# [EXERCISE REQUIREMENTS]
Omit the pictures, then reproduce every remaining record exactly.

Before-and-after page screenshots
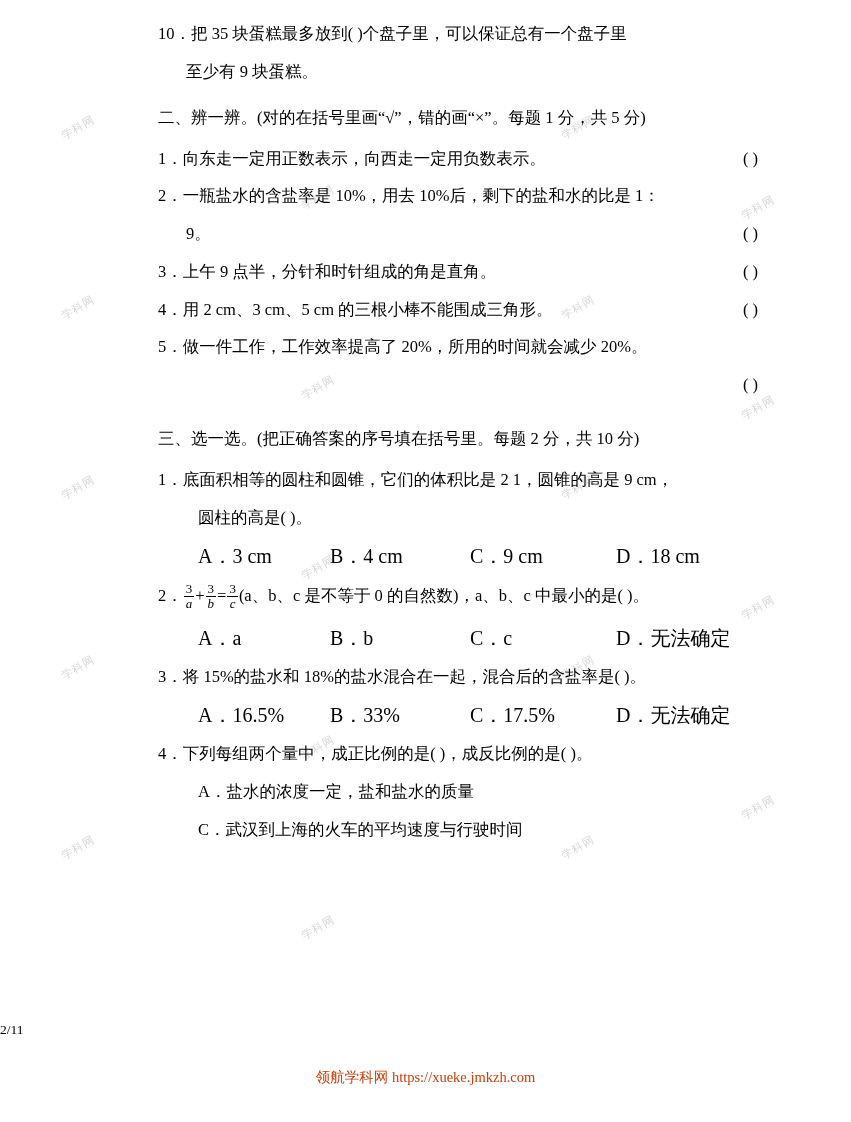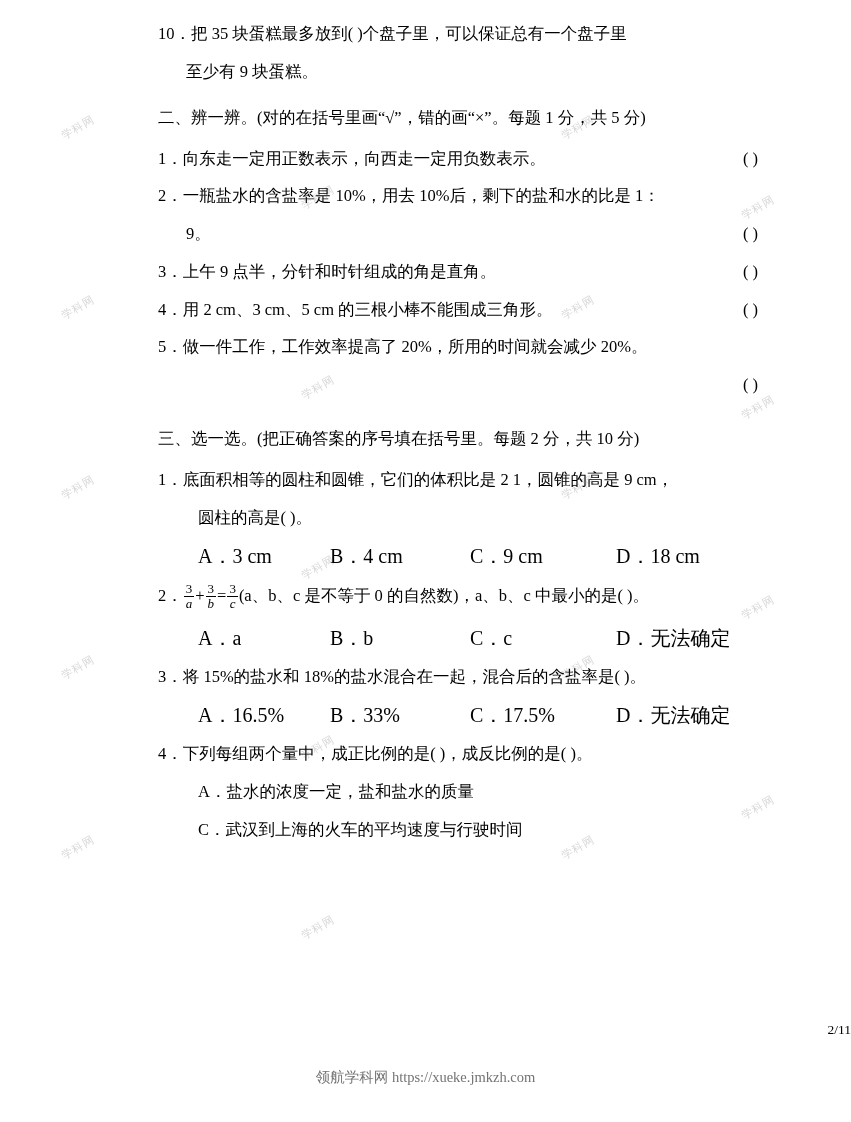--- a/index.html
+++ b/index.html
@@ -71,30 +71,30 @@
     position: relative;
     top: -1px;
     margin: 0 1px;
   }
   .frac .num { display: block; padding: 0 2px; }
   .frac .den { display: block; border-top: 1px solid #000; padding: 0 2px; }
   .pagenum {
     position: absolute;
     left: 0; right: 0;
     top: 1022px;
-    text-align: right;
+    text-align: left;
     font-size: 13.5px;
   }
   .footer {
     position: absolute;
     left: 0; right: 0;
     top: 1068px;
     text-align: center;
     font-size: 14.5px;
-    color: #737373;
+    color: #c2410c;
   }
   .wm {
     position: absolute;
     font-size: 11px;
     color: #d8d8d8;
     letter-spacing: 1px;
     user-select: none;
     pointer-events: none;
     transform: rotate(-30deg);
     font-family: "Liberation Sans", sans-serif;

# [SOLUTION TO THE EXERCISE]
--- a/index.html
+++ b/index.html
@@ -71,30 +71,30 @@
     position: relative;
     top: -1px;
     margin: 0 1px;
   }
   .frac .num { display: block; padding: 0 2px; }
   .frac .den { display: block; border-top: 1px solid #000; padding: 0 2px; }
   .pagenum {
     position: absolute;
     left: 0; right: 0;
     top: 1022px;
-    text-align: right;
+    text-align: left;
     font-size: 13.5px;
   }
   .footer {
     position: absolute;
     left: 0; right: 0;
     top: 1068px;
     text-align: center;
     font-size: 14.5px;
-    color: #737373;
+    color: #c2410c;
   }
   .wm {
     position: absolute;
     font-size: 11px;
     color: #d8d8d8;
     letter-spacing: 1px;
     user-select: none;
     pointer-events: none;
     transform: rotate(-30deg);
     font-family: "Liberation Sans", sans-serif;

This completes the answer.